# WHAT THIS TASK INVOLVES:
Within the entries below, find each line containing the word "auttdar" and copy it.

----- RECORDS TO PROCESS -----

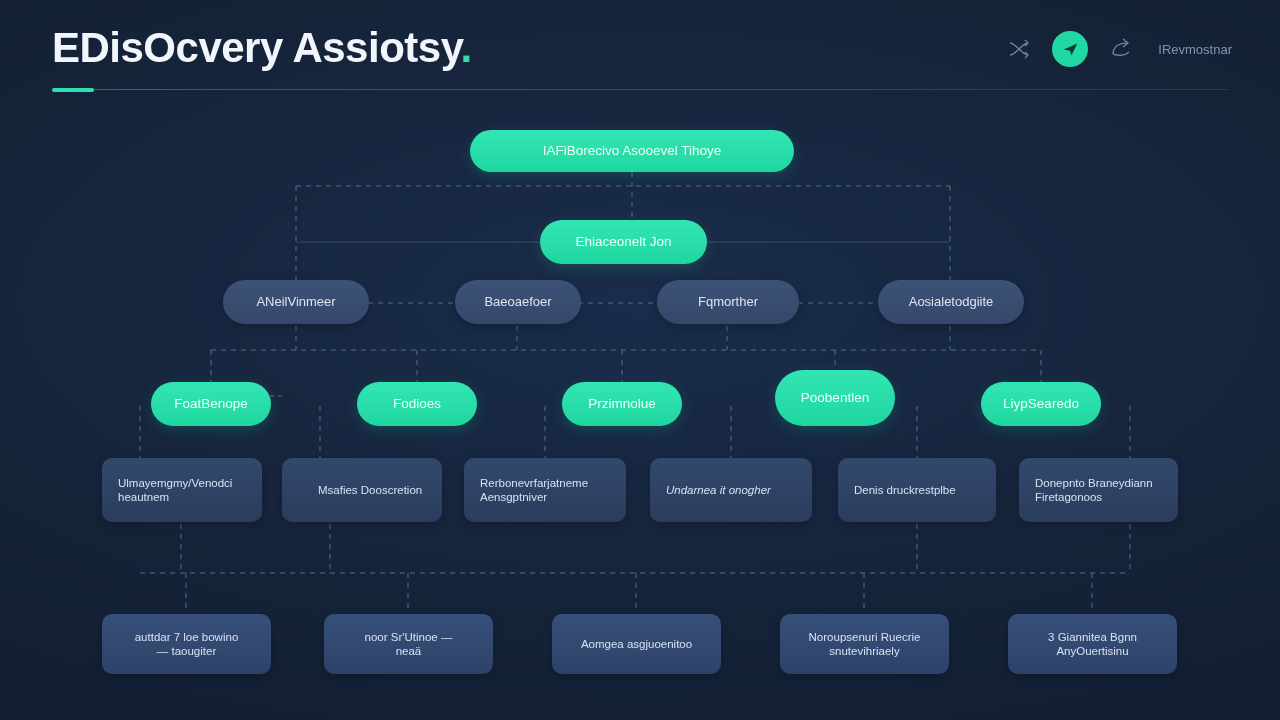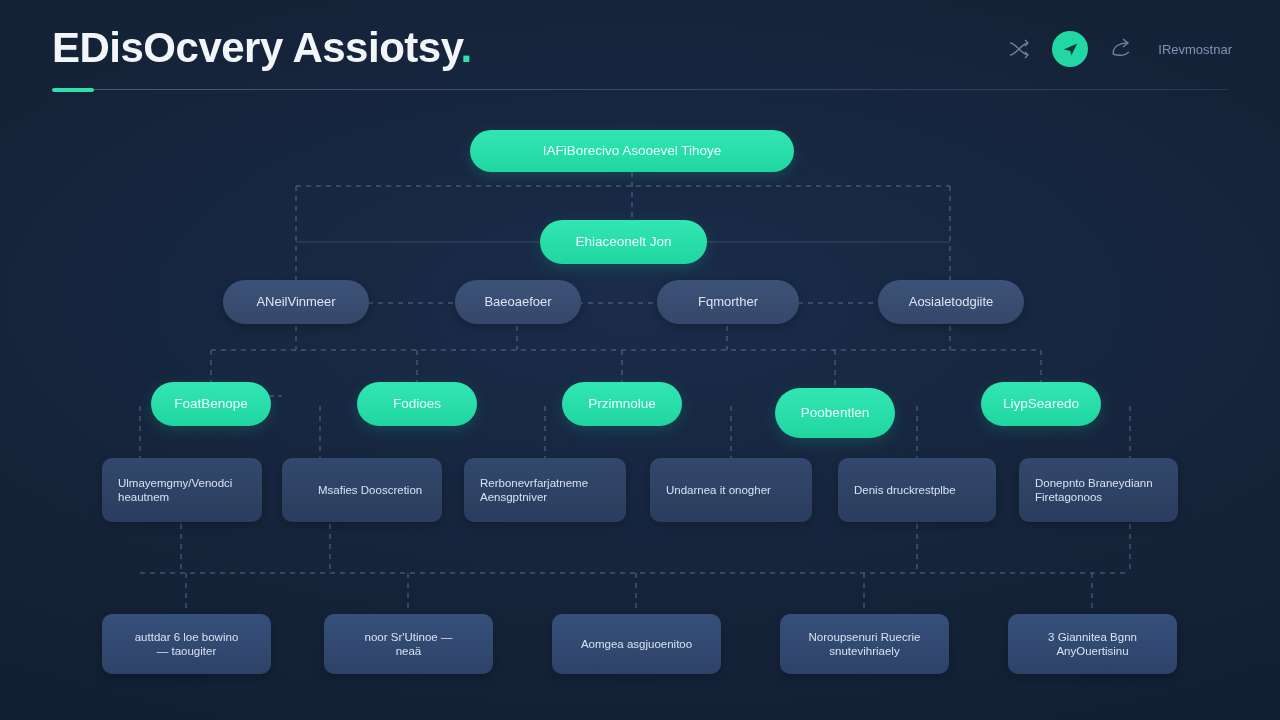--- a/index.html
+++ b/index.html
@@ -255,7 +255,7 @@
     <div class="node pill-teal" style="left:151px; top:286px; width:120px; height:44px;">FoatBenope</div>
     <div class="node pill-teal" style="left:357px; top:286px; width:120px; height:44px;">Fodioes</div>
     <div class="node pill-teal" style="left:562px; top:286px; width:120px; height:44px;">Przimnolue</div>
-    <div class="node pill-teal" style="left:775px; top:292px; width:120px; height:50px;">Poobentlen</div>
+    <div class="node pill-teal" style="left:775px; top:274px; width:120px; height:56px;">Poobentlen</div>
     <div class="node pill-teal" style="left:981px; top:286px; width:120px; height:44px;text-align:right;">LiypSearedo</div>
 
     <div class="node card" style="left:102px; top:362px; width:160px; height:64px;">Ulmayemgmy/Venodci

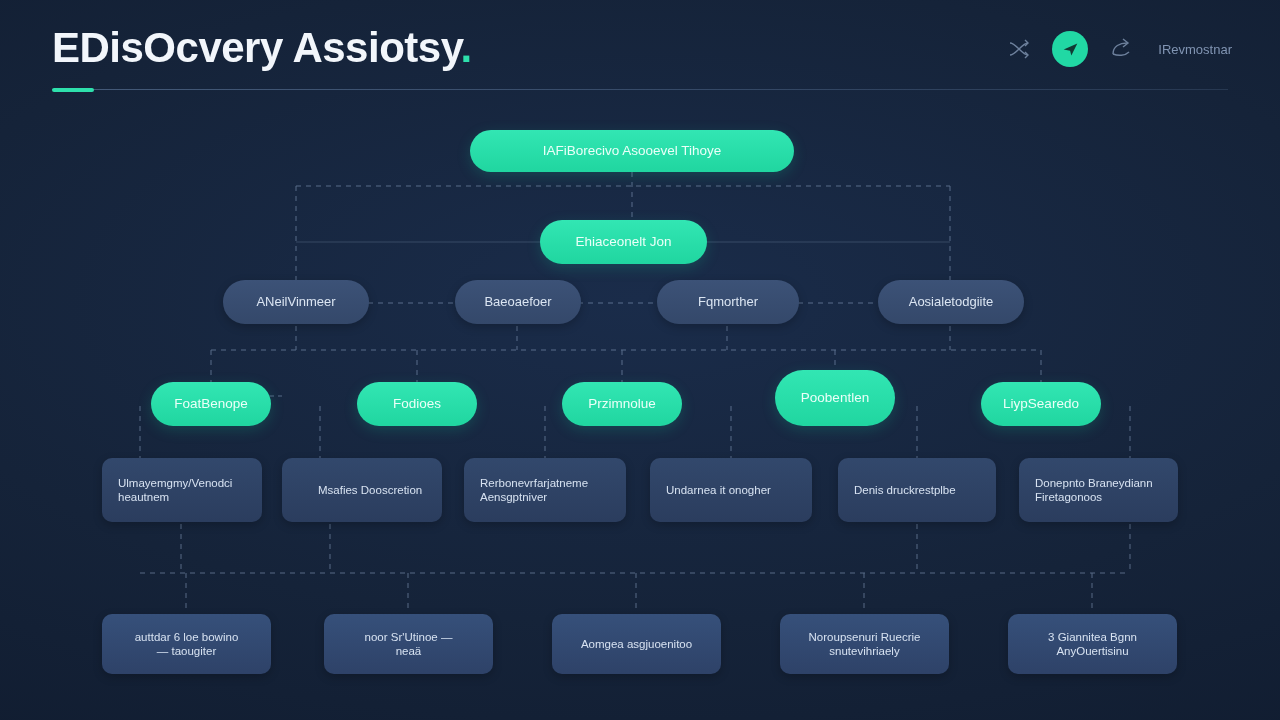--- a/index.html
+++ b/index.html
@@ -263,7 +263,7 @@
     <div class="node card" style="left:282px; top:362px; width:160px; height:64px;padding-left:36px;">Msafies Dooscretion</div>
     <div class="node card" style="left:464px; top:362px; width:162px; height:64px;">Rerbonevrfarjatneme
 Aensgptniver</div>
-    <div class="node card" style="left:650px; top:362px; width:162px; height:64px;">Undarnea it onogher</div>
+    <div class="node card" style="left:650px; top:362px; width:162px; height:64px;font-style:italic;">Undarnea it onogher</div>
     <div class="node card" style="left:838px; top:362px; width:158px; height:64px;">Denis druckrestplbe</div>
     <div class="node card" style="left:1019px; top:362px; width:159px; height:64px;">Donepnto Braneydiann
 Firetagonoos</div>

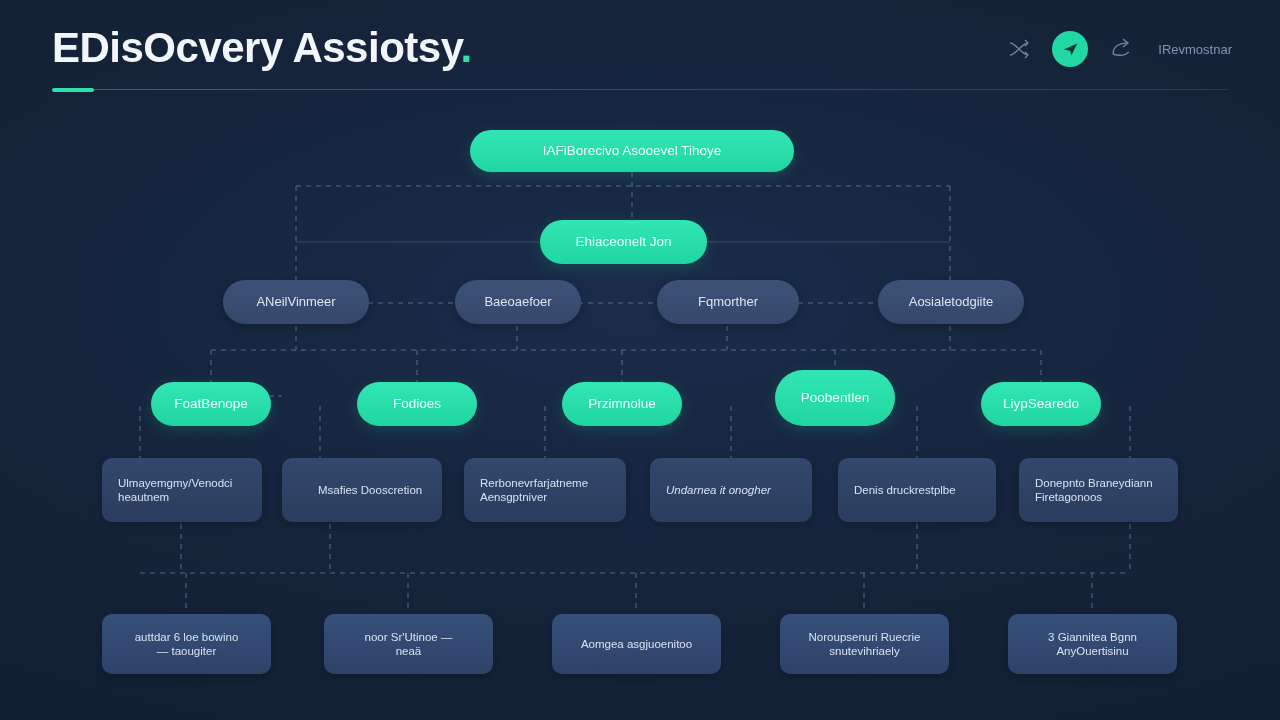--- a/index.html
+++ b/index.html
@@ -268,7 +268,7 @@
     <div class="node card" style="left:1019px; top:362px; width:159px; height:64px;">Donepnto Braneydiann
 Firetagonoos</div>
 
-    <div class="node card leaf" style="left:102px; top:518px; width:169px; height:60px;">auttdar 6 loe bowino
+    <div class="node card leaf" style="left:102px; top:518px; width:169px; height:60px;">auttdar 7 loe bowino
 —  taougiter</div>
     <div class="node card leaf" style="left:324px; top:518px; width:169px; height:60px;">noor Sr'Utinoe —
 neaä</div>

-----

# EXPECTED OUTPUT:
-    <div class="node card leaf" style="left:102px; top:518px; width:169px; height:60px;">auttdar 6 loe bowino
+    <div class="node card leaf" style="left:102px; top:518px; width:169px; height:60px;">auttdar 7 loe bowino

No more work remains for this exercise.